» **What is required**
Please print every record below exactly as written, leaving out the pictures.

» **Data shown**
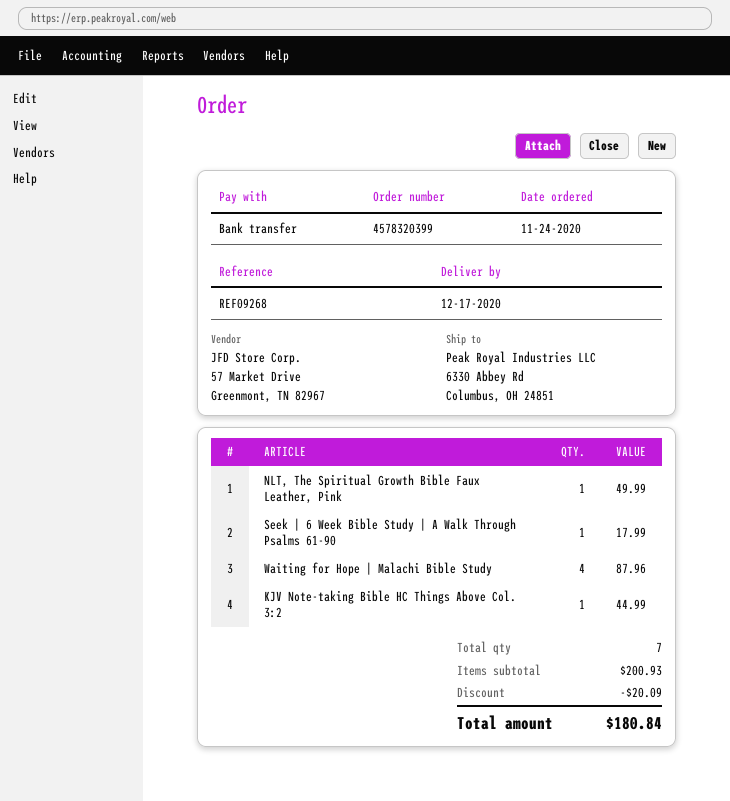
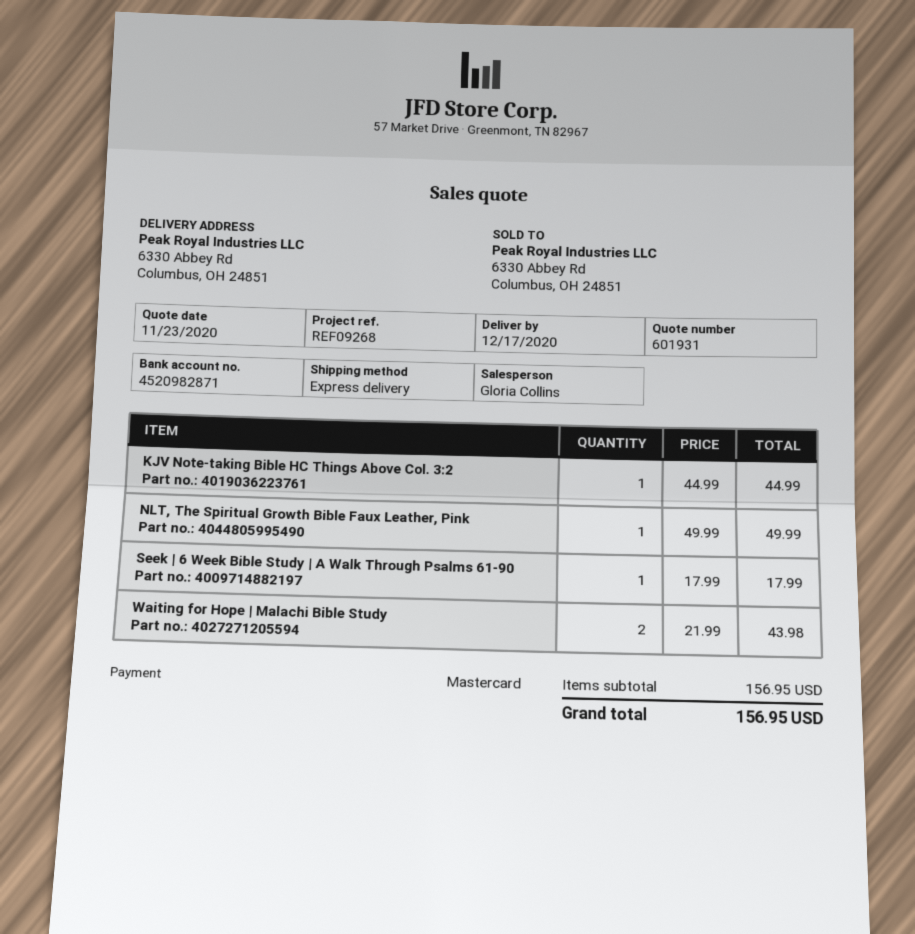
payment method: bank transfer -> Mastercard
Waiting for Hope | Malachi Bible Study: 4 for 87.96 -> 2 for 43.98
subtotal: 200.93 -> 156.95
discount: 20.09 -> none
total: 180.84 -> 156.95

» **Output for this exercise**
payment method: bank transfer -> Mastercard
Waiting for Hope | Malachi Bible Study: 4 for 87.96 -> 2 for 43.98
subtotal: 200.93 -> 156.95
discount: 20.09 -> none
total: 180.84 -> 156.95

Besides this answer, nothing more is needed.